▶ _MATERIAL FOR THIS TASK_
== Segment start ==
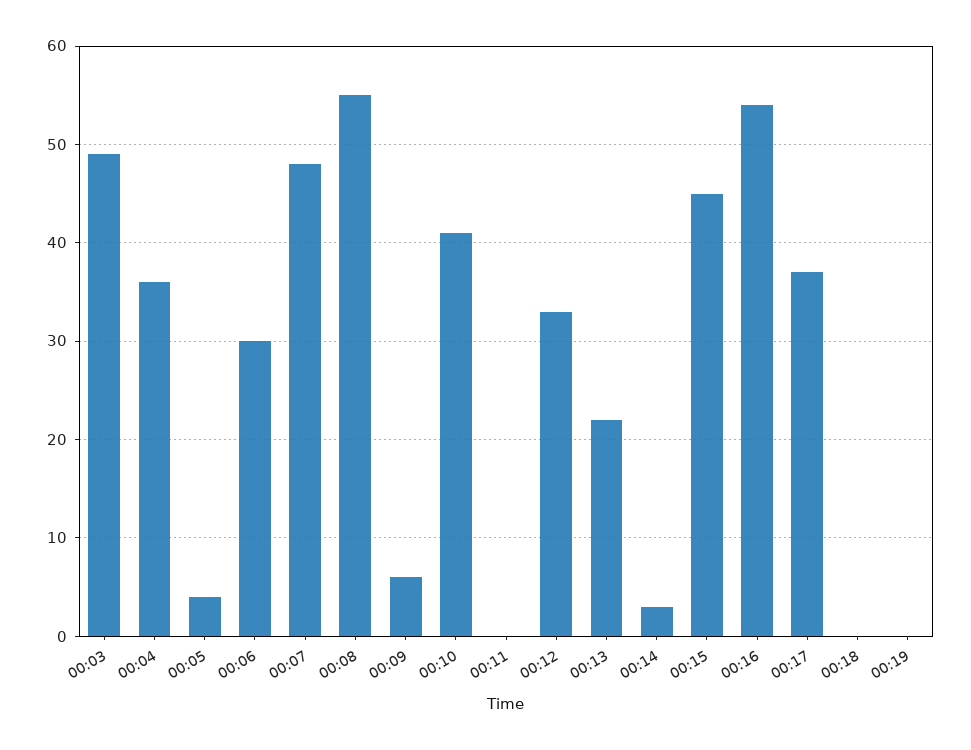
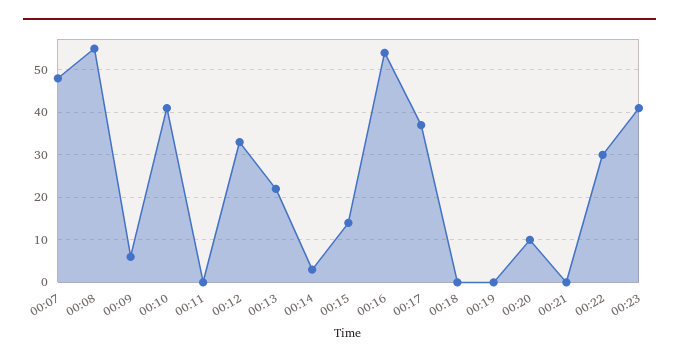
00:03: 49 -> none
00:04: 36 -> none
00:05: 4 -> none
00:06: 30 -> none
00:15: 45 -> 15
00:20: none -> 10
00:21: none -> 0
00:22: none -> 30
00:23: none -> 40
== Segment end ==
== Segment start ==
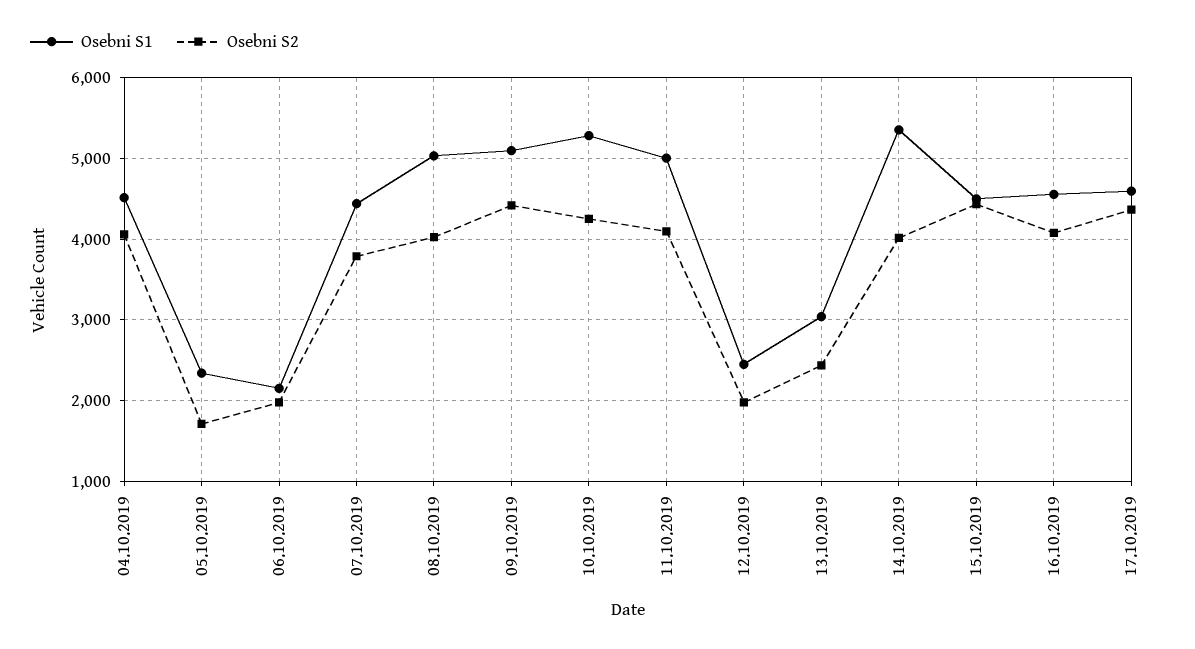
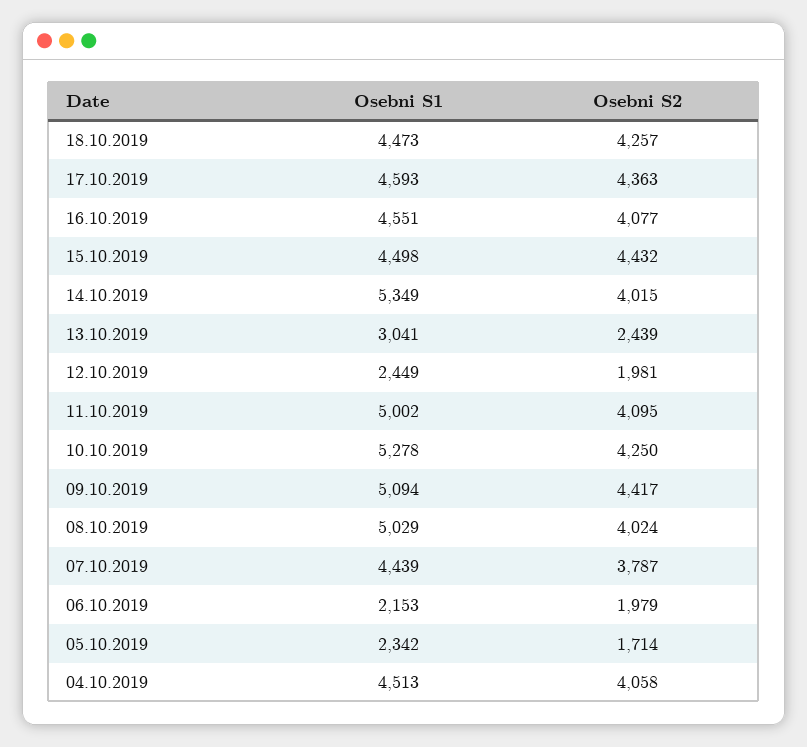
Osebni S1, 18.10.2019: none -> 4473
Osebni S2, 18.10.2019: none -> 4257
== Segment end ==
== Segment start ==
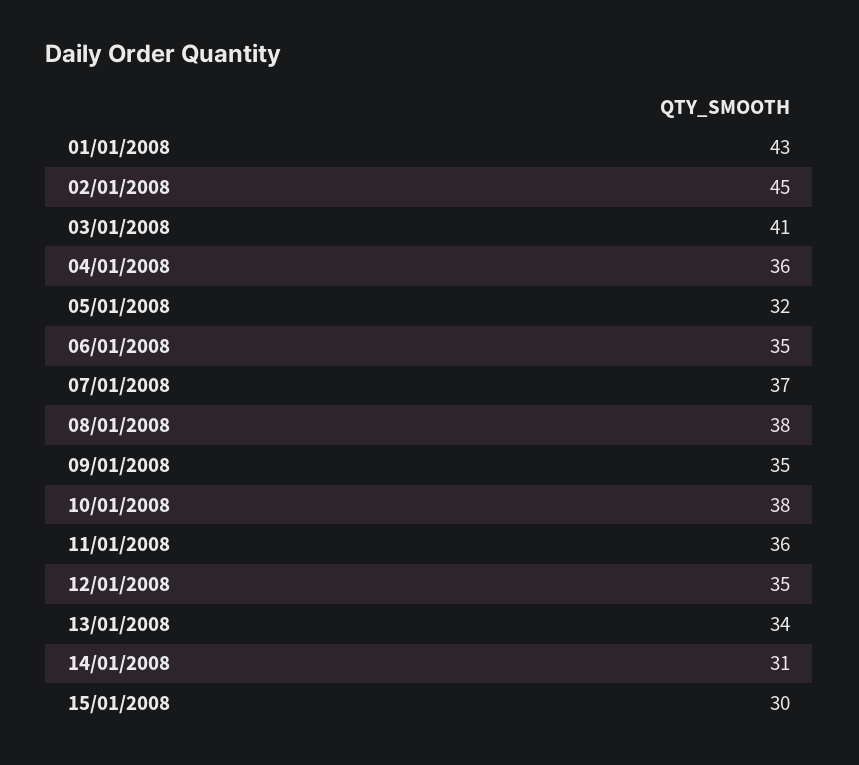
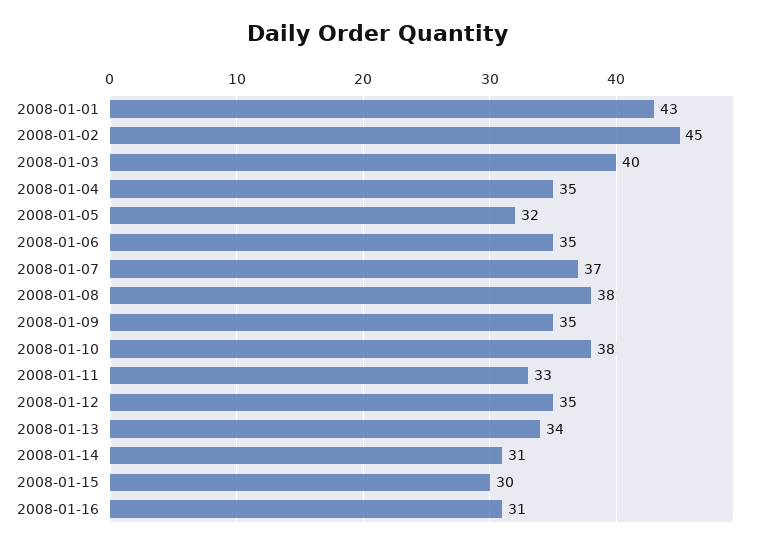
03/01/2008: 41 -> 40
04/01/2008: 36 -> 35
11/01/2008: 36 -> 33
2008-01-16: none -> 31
== Segment end ==
▶ _TASK ITEM_
The range runs from the line with "00:03: 49 -> none" up to and including the line with "00:23: none -> 40" in the listing above; please write out exactly those lines and nothing more.

▶ _FINISHED EXERCISE_
00:03: 49 -> none
00:04: 36 -> none
00:05: 4 -> none
00:06: 30 -> none
00:15: 45 -> 15
00:20: none -> 10
00:21: none -> 0
00:22: none -> 30
00:23: none -> 40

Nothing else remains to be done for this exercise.